Naissance d'un maki catta

Le Zoo de la Palmyre enregistre des naissances régulières dans son groupe de makis catta (Lemur catta) installé entre la volière des cercopithèques de l'Hoest et celle des cercopithèques de de Brazza. Cette année ne fait pas exception à la règle avec l'arrivée d'un nouveau bébé né le 22 avril dernier.


 
Les makis catta donnent généralement naissance à un seul petit, mais des jumeaux peuvent également voir le jour. Les naissances sont saisonnières : elles ont eu lieu à l'automne à Madagascar et au printemps dans les zoos européens après environ 4 mois 1/2 de gestation. Dès sa naissance, le petit maki catta est entouré par tous les membres du groupe qui cherchent à le toucher, le sentir et le lécher. Le jeune n'est transporté sur le ventre de sa mère que pendant une à deux semaines avant d'être porté son dos puis ceux des autres membres du groupe à l'occasion. Il sera sevré vers l'âge de 3 mois et complètement indépendant 3 mois plus tard.

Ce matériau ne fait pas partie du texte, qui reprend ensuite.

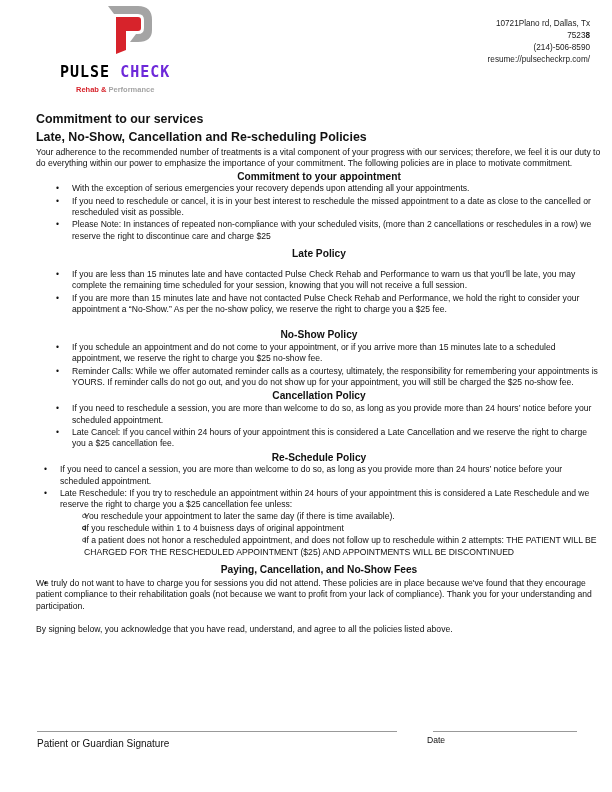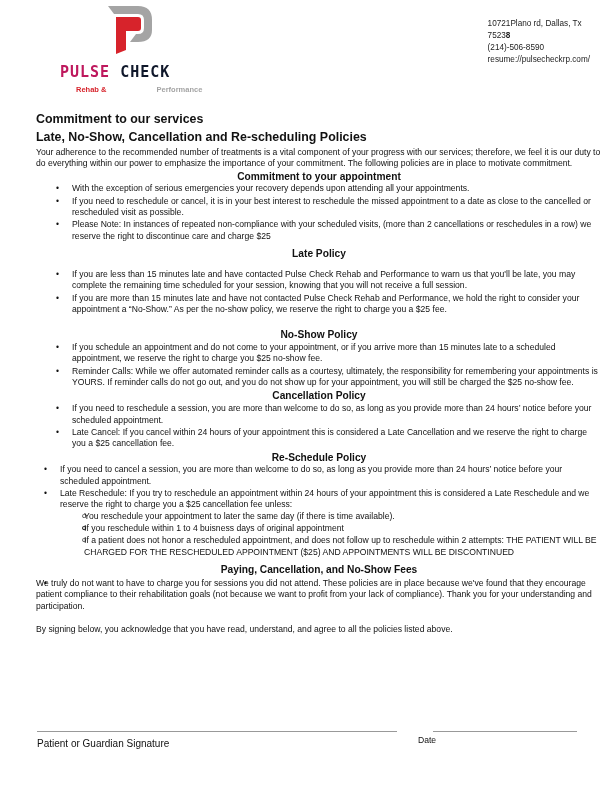"10721Plano rd, Dallas, Tx" .address { text-align: left -> right }
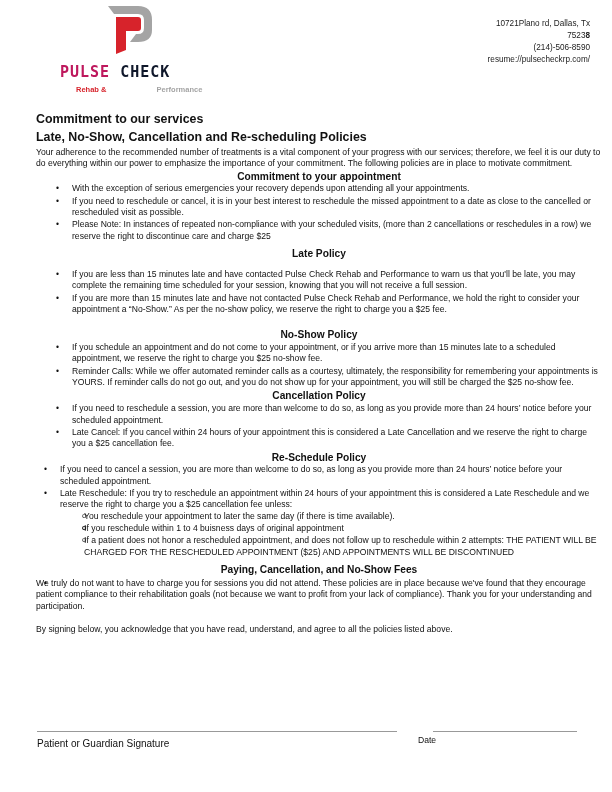"PULSE" .logo-word .red { color: #be185d -> #000000 }
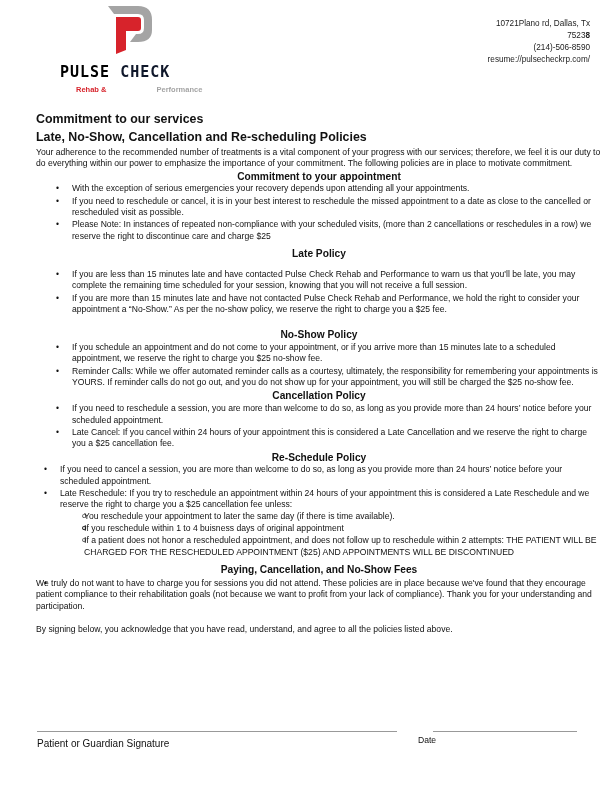"CHECK" .logo-word .gray { color: #0f172a -> #6d28d9 }
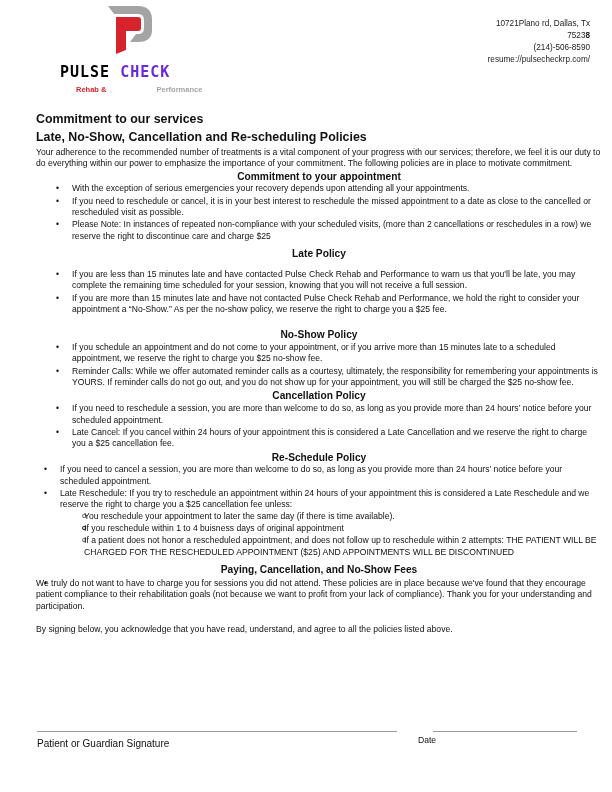"Performance" .logo-sub .gray { margin-left: 48px -> none }
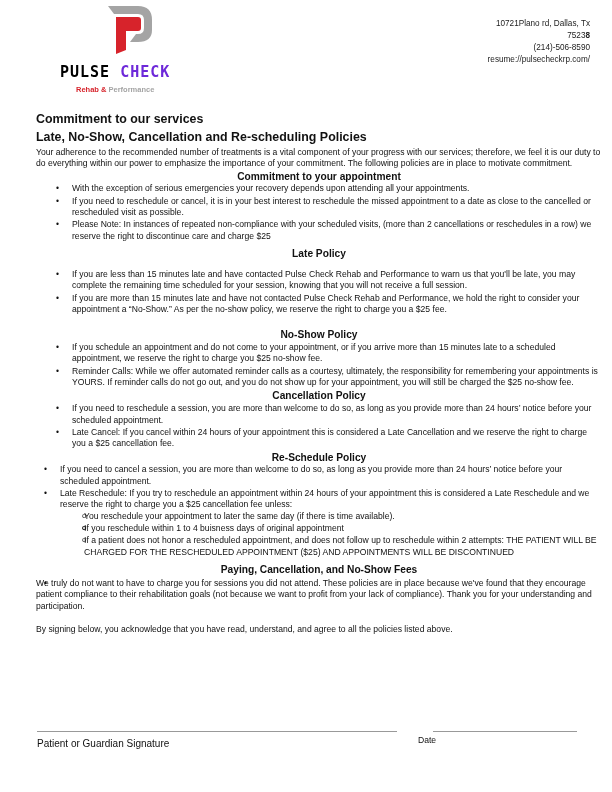"Date" .date-label { left: 418px -> 427px }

Evoluant dans les forêts du sud et sud-ouest de Madagascar, le maki catta est le plus terrestre des lémuriens : il passe environ un tiers de son temps au sol qu'il utilise préférablement pour se déplacer et où il aime se chauffer au soleil.
 
Les groupes peuvent parfois rassembler plus d'une trentaine d'individus et se composent de plusieurs mâles et femelles de tous âges. Ces dernières dominent les mâles mais il existe une hiérarchie au sein de chaque sexe à l'intérieur même du groupe. La compétition entre  femelles d'un même groupe (notamment pour des luttes de dominance) est importante et les blessures infligées au moyen de leurs canines supérieures très tranchantes peuvent être graves. Ces conflits vont parfois jusqu'à entraîner l'éviction d'un membre de rang inférieur.
 
Le maki catta est probablement l'animal le plus connu et le plus étudié de Madagascar qui l'a choisi comme emblème pour représenter ses Parcs Nationaux. Son statut d'espèce "quasi menacée" sur la Liste Rouge de l'UICN a toutefois été évalué "en danger" en 2012 lors d'un workshop organisé par la Commission de Survie des Espèces en raison d'un déclin de plus de 50% de sa population en seulement 3 générations. A l'instar de tous les autres lémuriens de l'île rouge, le maki catta est en effet victime de la destruction de son habitat converti en terres agricoles ou exploité pour le charbon de bois, ainsi que du braconnage pour sa viande et le commerce illégal de ses jeunes vendus comme animaux de compagnie.